STORED DATA: Begin
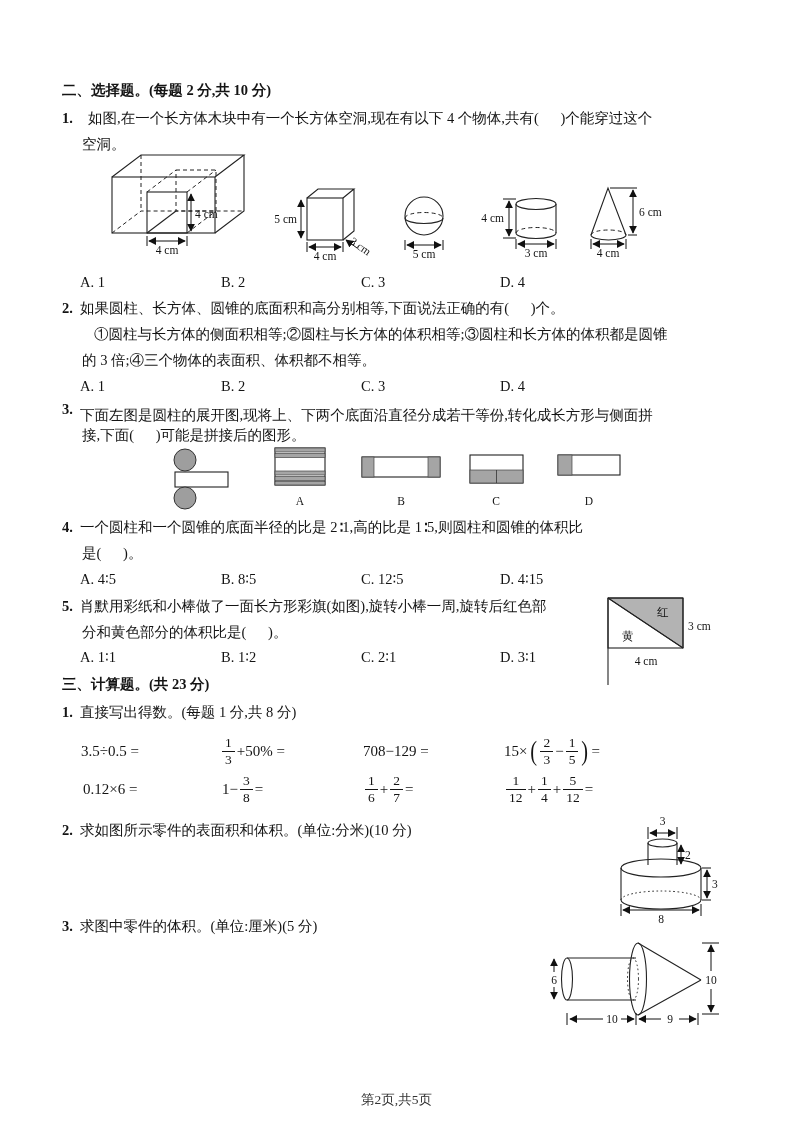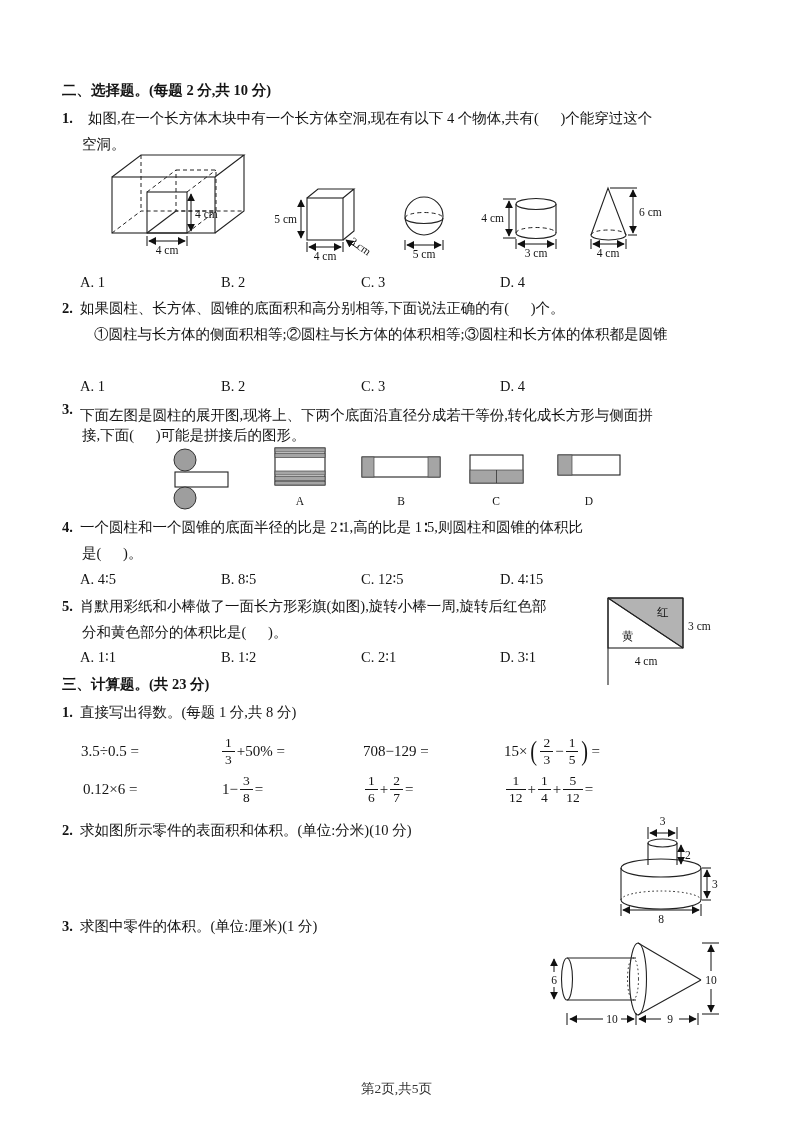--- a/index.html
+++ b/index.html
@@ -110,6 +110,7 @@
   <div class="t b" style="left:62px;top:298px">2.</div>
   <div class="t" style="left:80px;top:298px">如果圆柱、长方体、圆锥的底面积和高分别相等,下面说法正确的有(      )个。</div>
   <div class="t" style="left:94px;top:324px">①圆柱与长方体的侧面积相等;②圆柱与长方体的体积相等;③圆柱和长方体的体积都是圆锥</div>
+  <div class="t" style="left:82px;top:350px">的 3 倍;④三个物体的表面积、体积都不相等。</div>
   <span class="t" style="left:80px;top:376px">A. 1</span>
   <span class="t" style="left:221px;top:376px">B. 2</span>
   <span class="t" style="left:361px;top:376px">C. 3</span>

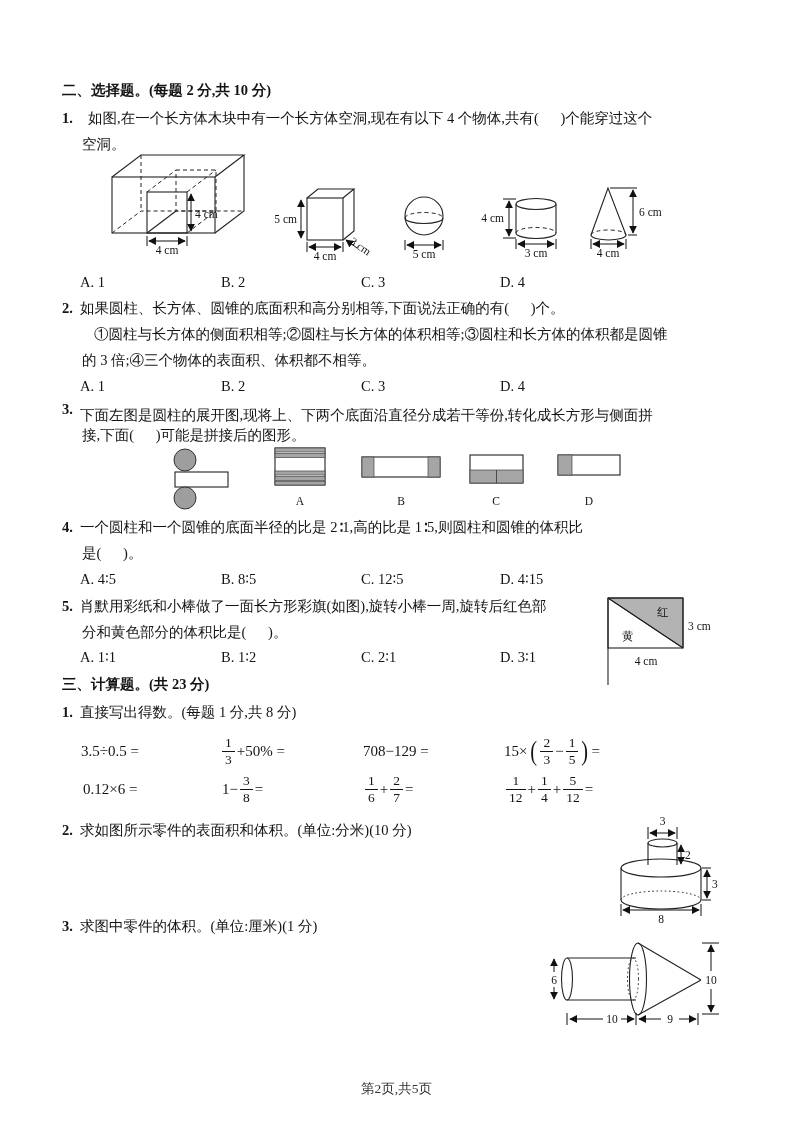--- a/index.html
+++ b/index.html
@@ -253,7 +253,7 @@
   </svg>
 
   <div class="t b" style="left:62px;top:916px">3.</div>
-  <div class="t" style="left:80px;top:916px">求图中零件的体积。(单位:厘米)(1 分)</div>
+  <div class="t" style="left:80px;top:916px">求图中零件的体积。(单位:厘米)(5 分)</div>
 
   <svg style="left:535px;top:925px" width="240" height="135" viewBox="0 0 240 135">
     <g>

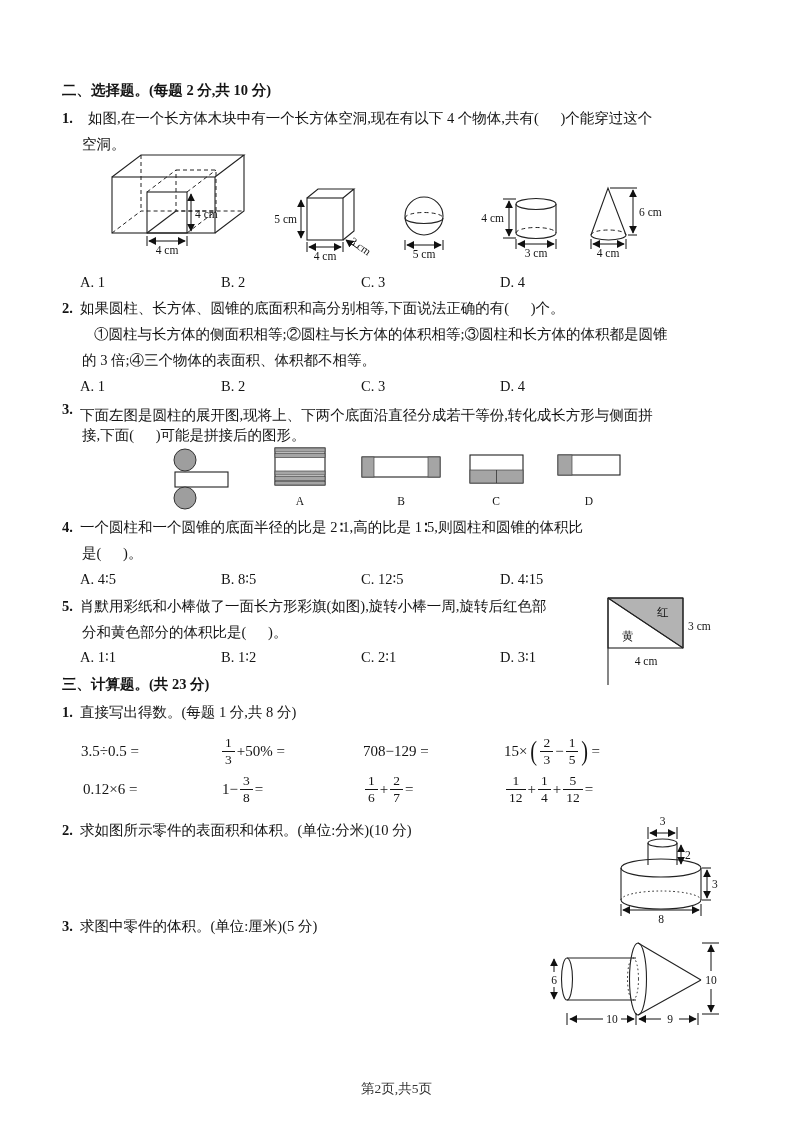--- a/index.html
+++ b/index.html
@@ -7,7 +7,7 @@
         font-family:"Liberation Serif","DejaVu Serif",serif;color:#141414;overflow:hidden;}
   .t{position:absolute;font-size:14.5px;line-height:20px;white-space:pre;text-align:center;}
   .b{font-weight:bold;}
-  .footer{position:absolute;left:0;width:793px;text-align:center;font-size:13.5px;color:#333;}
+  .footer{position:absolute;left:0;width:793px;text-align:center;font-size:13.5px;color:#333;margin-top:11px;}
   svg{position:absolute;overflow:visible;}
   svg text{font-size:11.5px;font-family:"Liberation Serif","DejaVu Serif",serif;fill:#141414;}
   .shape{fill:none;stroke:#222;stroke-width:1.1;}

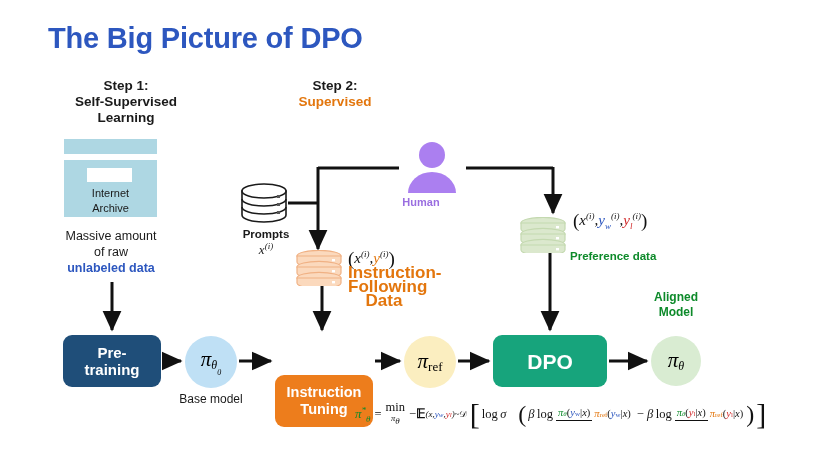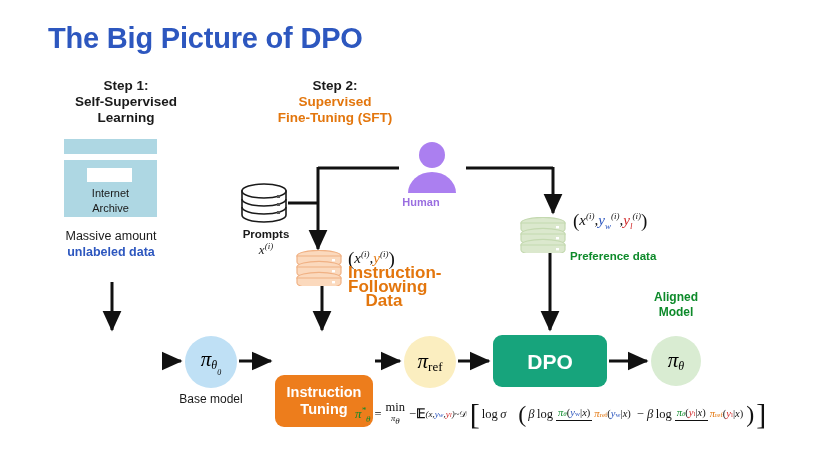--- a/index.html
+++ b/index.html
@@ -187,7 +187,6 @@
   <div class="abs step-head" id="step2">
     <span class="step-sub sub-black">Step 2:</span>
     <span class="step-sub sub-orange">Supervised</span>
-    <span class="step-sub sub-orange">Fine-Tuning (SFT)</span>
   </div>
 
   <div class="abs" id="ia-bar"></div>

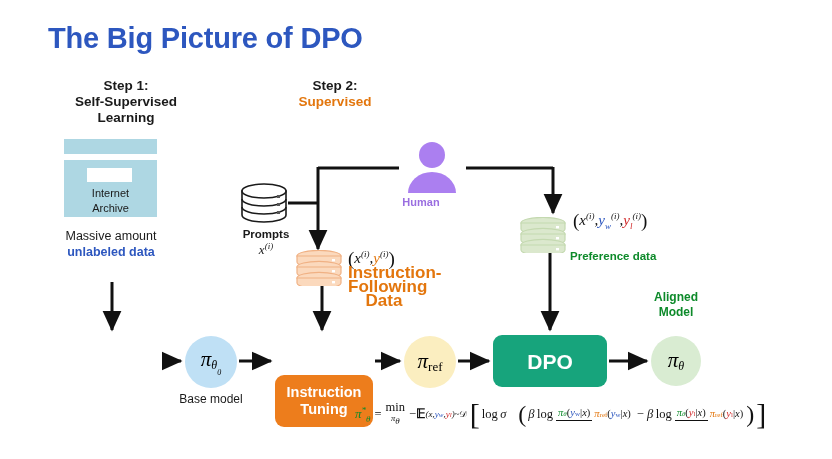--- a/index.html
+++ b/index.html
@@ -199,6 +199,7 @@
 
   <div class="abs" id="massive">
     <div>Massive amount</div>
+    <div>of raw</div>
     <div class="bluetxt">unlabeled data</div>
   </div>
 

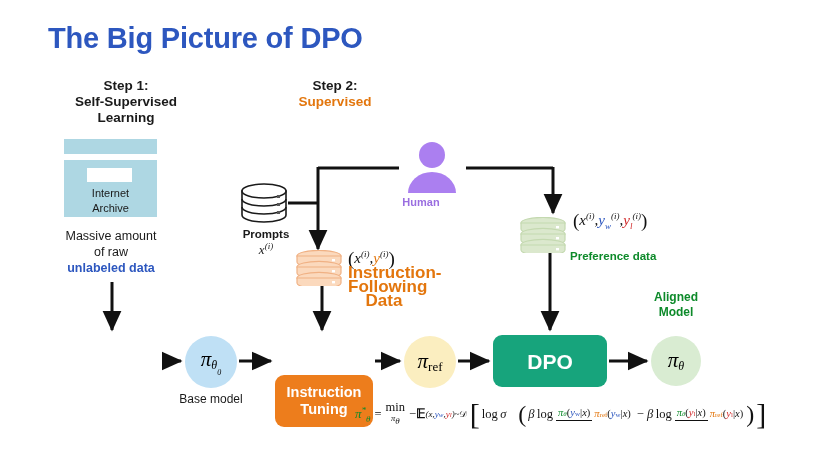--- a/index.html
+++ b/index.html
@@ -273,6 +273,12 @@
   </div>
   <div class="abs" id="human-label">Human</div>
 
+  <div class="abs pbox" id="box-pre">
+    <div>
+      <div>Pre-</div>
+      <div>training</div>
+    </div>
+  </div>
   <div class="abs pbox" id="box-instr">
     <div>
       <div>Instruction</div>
STORED DATA: End
[ASSIGNMENT]
Retype all of the material above exactly; the pictures stay out.

[THE COMPLETED TASK]
--- a/index.html
+++ b/index.html
@@ -110,6 +110,7 @@
   <div class="t b" style="left:62px;top:298px">2.</div>
   <div class="t" style="left:80px;top:298px">如果圆柱、长方体、圆锥的底面积和高分别相等,下面说法正确的有(      )个。</div>
   <div class="t" style="left:94px;top:324px">①圆柱与长方体的侧面积相等;②圆柱与长方体的体积相等;③圆柱和长方体的体积都是圆锥</div>
+  <div class="t" style="left:82px;top:350px">的 3 倍;④三个物体的表面积、体积都不相等。</div>
   <span class="t" style="left:80px;top:376px">A. 1</span>
   <span class="t" style="left:221px;top:376px">B. 2</span>
   <span class="t" style="left:361px;top:376px">C. 3</span>

--- a/index.html
+++ b/index.html
@@ -253,7 +253,7 @@
   </svg>
 
   <div class="t b" style="left:62px;top:916px">3.</div>
-  <div class="t" style="left:80px;top:916px">求图中零件的体积。(单位:厘米)(1 分)</div>
+  <div class="t" style="left:80px;top:916px">求图中零件的体积。(单位:厘米)(5 分)</div>
 
   <svg style="left:535px;top:925px" width="240" height="135" viewBox="0 0 240 135">
     <g>

--- a/index.html
+++ b/index.html
@@ -7,7 +7,7 @@
         font-family:"Liberation Serif","DejaVu Serif",serif;color:#141414;overflow:hidden;}
   .t{position:absolute;font-size:14.5px;line-height:20px;white-space:pre;text-align:center;}
   .b{font-weight:bold;}
-  .footer{position:absolute;left:0;width:793px;text-align:center;font-size:13.5px;color:#333;}
+  .footer{position:absolute;left:0;width:793px;text-align:center;font-size:13.5px;color:#333;margin-top:11px;}
   svg{position:absolute;overflow:visible;}
   svg text{font-size:11.5px;font-family:"Liberation Serif","DejaVu Serif",serif;fill:#141414;}
   .shape{fill:none;stroke:#222;stroke-width:1.1;}

--- a/index.html
+++ b/index.html
@@ -187,7 +187,6 @@
   <div class="abs step-head" id="step2">
     <span class="step-sub sub-black">Step 2:</span>
     <span class="step-sub sub-orange">Supervised</span>
-    <span class="step-sub sub-orange">Fine-Tuning (SFT)</span>
   </div>
 
   <div class="abs" id="ia-bar"></div>

--- a/index.html
+++ b/index.html
@@ -199,6 +199,7 @@
 
   <div class="abs" id="massive">
     <div>Massive amount</div>
+    <div>of raw</div>
     <div class="bluetxt">unlabeled data</div>
   </div>
 

--- a/index.html
+++ b/index.html
@@ -273,6 +273,12 @@
   </div>
   <div class="abs" id="human-label">Human</div>
 
+  <div class="abs pbox" id="box-pre">
+    <div>
+      <div>Pre-</div>
+      <div>training</div>
+    </div>
+  </div>
   <div class="abs pbox" id="box-instr">
     <div>
       <div>Instruction</div>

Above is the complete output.